The third question almost every soon-to-be retiree faces is when to begin taking Social Security benefits and that question hinges on whether to take full or reduced benefits. As the ratio of retirees to active workers continues to grow Uncle Sam has moved the goalposts over the years with those born before 1938 being able to take full benefits at the age of 65, and younger retirees seeing a graduated reduction based on age. Some look to not only their need for the monthly benefit but their likely life expectancy with those in poorer health opting to start sooner rather than risk dying before collecting a full benefit. As a reverse mortgage professional you will want to avoid giving advice on when to begin drawing benefits, but again, knowing the considerations involved is useful to understand the homeowner’s mindset.
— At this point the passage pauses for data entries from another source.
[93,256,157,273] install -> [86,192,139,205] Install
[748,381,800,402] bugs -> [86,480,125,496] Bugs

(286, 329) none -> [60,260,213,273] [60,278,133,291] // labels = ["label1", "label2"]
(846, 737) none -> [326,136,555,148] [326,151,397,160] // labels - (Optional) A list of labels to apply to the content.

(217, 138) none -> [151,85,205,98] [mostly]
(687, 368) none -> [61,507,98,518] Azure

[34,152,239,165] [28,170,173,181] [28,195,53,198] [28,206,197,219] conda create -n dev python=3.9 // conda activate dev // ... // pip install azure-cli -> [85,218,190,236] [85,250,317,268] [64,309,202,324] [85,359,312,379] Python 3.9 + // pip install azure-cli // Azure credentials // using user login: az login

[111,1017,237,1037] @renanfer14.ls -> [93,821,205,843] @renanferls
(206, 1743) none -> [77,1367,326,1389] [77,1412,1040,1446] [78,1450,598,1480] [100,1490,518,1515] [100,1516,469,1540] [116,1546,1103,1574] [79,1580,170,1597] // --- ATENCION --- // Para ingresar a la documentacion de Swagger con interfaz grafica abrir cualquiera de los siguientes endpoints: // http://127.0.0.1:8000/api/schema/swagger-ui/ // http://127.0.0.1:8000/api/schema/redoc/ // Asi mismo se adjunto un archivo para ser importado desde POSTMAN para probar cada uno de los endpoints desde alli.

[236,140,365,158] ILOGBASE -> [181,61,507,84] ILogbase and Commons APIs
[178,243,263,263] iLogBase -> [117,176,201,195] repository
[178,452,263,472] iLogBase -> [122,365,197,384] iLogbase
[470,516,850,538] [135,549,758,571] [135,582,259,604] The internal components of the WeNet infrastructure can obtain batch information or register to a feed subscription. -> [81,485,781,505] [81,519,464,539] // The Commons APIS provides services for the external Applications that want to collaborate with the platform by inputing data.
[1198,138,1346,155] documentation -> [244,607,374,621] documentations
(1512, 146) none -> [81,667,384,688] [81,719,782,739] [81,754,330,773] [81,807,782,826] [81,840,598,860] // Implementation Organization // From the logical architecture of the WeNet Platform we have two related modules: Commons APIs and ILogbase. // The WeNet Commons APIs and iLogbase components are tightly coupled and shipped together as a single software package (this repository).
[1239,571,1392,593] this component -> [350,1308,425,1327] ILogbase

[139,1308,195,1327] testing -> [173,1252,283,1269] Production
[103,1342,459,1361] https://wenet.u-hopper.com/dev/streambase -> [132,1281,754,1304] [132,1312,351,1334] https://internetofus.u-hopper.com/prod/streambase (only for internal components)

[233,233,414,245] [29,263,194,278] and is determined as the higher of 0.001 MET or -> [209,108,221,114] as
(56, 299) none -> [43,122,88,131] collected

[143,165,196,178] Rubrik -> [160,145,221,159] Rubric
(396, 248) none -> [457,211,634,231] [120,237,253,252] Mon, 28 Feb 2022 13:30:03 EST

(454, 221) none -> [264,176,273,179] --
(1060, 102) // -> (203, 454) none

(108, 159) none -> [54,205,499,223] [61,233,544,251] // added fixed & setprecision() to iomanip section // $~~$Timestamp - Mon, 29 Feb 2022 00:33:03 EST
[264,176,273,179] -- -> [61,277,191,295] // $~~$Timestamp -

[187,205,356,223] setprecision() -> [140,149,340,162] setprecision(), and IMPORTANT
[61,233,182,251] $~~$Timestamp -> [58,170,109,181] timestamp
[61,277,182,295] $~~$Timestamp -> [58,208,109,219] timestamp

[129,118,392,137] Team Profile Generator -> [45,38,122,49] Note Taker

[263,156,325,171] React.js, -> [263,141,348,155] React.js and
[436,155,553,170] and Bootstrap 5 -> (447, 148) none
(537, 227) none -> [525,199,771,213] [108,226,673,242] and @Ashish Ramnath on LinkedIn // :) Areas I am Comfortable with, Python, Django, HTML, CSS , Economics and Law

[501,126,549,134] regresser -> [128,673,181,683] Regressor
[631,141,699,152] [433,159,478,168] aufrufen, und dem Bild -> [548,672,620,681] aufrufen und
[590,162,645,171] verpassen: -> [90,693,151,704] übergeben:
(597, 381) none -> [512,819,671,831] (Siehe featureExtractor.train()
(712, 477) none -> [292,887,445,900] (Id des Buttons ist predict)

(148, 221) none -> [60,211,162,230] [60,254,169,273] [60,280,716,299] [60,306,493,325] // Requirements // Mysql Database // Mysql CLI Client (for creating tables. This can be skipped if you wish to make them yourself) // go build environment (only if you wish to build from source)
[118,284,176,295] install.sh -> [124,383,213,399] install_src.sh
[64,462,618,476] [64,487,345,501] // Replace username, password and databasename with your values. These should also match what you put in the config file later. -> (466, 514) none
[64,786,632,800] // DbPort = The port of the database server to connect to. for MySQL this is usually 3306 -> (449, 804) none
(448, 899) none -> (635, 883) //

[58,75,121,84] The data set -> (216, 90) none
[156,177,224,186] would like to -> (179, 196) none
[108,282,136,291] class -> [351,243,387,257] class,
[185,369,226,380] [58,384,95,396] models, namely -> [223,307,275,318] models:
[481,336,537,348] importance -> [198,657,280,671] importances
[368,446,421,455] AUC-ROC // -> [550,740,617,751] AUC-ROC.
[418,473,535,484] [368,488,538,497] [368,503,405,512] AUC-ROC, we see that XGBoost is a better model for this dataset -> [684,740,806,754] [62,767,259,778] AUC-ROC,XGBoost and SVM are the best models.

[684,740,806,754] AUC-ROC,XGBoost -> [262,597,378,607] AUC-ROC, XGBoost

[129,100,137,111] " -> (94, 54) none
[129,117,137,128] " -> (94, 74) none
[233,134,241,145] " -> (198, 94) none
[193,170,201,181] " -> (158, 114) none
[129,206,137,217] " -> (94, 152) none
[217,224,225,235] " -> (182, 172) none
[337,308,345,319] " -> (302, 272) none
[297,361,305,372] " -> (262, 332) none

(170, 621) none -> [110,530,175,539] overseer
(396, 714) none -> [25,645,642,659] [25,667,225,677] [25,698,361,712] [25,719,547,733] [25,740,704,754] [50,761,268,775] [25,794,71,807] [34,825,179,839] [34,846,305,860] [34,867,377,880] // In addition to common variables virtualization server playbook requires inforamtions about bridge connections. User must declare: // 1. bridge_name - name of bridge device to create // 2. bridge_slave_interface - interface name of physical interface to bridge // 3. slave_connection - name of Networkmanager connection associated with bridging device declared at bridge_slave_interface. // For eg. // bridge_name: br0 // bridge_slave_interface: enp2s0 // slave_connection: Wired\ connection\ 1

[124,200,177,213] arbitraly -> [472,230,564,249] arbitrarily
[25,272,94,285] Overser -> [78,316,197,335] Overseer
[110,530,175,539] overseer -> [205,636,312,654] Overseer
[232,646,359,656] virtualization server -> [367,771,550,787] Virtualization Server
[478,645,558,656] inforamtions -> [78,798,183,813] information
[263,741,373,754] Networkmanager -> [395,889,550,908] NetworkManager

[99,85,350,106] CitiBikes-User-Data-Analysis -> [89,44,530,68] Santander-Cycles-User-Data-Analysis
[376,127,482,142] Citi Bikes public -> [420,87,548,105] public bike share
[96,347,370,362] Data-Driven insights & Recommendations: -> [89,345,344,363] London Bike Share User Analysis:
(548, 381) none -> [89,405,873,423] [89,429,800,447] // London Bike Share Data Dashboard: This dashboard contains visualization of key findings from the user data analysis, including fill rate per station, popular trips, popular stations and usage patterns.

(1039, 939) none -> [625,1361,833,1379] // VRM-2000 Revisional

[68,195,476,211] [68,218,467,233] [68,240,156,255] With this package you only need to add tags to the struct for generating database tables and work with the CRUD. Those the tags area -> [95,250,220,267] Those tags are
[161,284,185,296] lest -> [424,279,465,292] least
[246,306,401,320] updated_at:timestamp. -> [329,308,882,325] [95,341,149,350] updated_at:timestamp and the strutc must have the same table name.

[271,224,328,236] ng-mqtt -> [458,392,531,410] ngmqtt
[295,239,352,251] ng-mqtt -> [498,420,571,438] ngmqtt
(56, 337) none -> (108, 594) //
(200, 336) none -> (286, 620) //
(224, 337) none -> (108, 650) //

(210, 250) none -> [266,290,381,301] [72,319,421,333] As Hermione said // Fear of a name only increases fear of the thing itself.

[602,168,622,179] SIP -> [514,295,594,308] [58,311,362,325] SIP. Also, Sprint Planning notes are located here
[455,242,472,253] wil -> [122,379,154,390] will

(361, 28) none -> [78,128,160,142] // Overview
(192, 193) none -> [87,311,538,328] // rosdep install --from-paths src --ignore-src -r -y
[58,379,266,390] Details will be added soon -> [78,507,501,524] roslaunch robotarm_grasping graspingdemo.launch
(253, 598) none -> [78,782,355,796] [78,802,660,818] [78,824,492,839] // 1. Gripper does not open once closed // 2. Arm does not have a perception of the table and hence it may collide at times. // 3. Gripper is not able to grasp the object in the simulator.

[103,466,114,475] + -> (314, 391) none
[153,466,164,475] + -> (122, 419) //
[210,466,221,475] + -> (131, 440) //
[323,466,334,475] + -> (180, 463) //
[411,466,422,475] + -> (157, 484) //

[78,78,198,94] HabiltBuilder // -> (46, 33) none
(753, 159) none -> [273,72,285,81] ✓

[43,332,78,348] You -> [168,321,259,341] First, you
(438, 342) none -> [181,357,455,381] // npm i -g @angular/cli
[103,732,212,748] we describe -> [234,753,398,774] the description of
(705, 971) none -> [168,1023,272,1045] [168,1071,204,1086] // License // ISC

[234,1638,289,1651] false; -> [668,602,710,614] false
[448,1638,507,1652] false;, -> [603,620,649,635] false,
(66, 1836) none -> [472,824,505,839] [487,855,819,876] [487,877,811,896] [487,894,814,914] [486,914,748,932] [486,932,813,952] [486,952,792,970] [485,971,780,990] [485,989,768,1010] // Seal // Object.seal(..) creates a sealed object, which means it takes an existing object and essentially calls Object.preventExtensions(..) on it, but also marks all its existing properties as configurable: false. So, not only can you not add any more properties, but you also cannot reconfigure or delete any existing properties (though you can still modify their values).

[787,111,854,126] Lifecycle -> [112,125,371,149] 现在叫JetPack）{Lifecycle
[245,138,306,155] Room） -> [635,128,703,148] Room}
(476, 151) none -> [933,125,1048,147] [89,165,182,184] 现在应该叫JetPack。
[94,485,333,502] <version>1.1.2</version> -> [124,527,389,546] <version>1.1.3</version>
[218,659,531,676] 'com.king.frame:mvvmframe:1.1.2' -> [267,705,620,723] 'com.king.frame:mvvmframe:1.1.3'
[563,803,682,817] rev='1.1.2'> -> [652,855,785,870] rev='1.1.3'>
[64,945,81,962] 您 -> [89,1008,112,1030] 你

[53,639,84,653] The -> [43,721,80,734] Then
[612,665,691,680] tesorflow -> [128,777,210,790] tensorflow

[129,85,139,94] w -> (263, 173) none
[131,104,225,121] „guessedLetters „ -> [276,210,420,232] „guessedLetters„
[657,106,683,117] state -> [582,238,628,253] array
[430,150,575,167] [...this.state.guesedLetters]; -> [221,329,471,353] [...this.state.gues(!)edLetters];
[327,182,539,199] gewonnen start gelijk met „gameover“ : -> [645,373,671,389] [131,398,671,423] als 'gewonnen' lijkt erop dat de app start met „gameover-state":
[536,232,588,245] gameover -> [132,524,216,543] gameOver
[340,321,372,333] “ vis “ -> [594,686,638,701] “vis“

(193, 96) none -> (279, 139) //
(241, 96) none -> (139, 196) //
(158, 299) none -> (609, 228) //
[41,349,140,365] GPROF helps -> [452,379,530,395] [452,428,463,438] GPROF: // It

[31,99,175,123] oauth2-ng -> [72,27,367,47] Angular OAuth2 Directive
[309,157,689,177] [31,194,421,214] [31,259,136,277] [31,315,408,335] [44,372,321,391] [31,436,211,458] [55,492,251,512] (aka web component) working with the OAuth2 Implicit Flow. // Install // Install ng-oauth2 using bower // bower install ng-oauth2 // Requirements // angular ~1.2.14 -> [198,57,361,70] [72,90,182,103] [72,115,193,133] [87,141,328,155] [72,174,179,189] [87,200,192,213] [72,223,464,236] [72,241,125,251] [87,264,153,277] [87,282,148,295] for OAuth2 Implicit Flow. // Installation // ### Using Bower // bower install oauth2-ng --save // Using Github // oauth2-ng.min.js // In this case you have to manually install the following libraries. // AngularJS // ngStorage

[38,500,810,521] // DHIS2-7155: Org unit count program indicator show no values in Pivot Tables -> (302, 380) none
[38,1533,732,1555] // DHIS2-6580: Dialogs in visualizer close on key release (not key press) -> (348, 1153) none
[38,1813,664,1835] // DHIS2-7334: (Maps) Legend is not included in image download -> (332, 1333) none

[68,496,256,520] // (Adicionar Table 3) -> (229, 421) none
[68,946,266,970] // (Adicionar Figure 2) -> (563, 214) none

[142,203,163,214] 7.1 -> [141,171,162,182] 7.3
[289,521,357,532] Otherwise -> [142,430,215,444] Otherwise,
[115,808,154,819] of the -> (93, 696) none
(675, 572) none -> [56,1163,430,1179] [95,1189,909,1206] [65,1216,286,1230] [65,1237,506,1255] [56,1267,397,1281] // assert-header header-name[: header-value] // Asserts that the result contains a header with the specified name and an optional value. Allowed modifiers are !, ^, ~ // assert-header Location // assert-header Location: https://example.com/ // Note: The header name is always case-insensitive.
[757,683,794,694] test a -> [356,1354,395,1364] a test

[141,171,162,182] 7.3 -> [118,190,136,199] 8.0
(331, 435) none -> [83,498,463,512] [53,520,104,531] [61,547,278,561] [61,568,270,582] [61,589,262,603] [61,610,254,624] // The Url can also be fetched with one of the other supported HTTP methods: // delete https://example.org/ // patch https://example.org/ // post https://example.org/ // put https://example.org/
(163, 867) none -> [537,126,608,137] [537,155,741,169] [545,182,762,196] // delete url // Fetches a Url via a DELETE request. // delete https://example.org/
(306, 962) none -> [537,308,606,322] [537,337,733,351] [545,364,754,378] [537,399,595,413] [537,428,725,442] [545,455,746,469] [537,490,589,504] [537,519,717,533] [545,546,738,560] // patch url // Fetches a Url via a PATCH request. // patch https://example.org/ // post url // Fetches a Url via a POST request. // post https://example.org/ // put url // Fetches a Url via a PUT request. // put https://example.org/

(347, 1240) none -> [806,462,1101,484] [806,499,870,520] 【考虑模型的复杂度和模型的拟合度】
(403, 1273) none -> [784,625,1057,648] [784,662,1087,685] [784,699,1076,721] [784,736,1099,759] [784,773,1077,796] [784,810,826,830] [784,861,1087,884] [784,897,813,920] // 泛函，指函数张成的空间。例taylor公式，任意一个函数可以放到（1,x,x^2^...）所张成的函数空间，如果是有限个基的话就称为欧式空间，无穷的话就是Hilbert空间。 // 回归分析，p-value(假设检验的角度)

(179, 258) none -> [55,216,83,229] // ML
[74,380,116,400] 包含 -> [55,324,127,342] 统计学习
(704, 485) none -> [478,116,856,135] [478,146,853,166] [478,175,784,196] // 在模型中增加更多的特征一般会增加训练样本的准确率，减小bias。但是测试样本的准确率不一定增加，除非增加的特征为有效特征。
The fourth consideration revolves around Medicare. Fewer workers are retiring with a medical insurance benefits package. The good news is they can enroll in Medicare at the age of 65 and purchase a Medicare supplement policy that is typically much less expensive than the private insurance premiums they would pay individually.

Fifth, and lastly are Required Minimum Distributions. Did you know that while 401(k) and IRA deductions reduce taxable income distributions must be taken to avoid penalties, in many cases up to 50%?! For decades retirees had to begin taking distributions or payouts from these accounts at the age of 70 1/2. However, thanks to the 2019 SECURE Act and increasing life expectancy that age is 72. Some younger retirees in their early sixties have postponed taking money to avoid more taxable income from these accounts while allowing them to grow by using a reverse mortgage. Either way, the money must be systematically withdrawn.

Understanding these five factors can help reverse mortgage originators increase their confidence when working with both financial professionals and homeowners. Be mindful to stay in your lane not providing unlicensed advice but also recognize that your foundational grasp of these basic concepts will not go unnoticed.  It will help not only build rapport but trust and efficiency in helping shape a plan that best meets the need of the homeowner.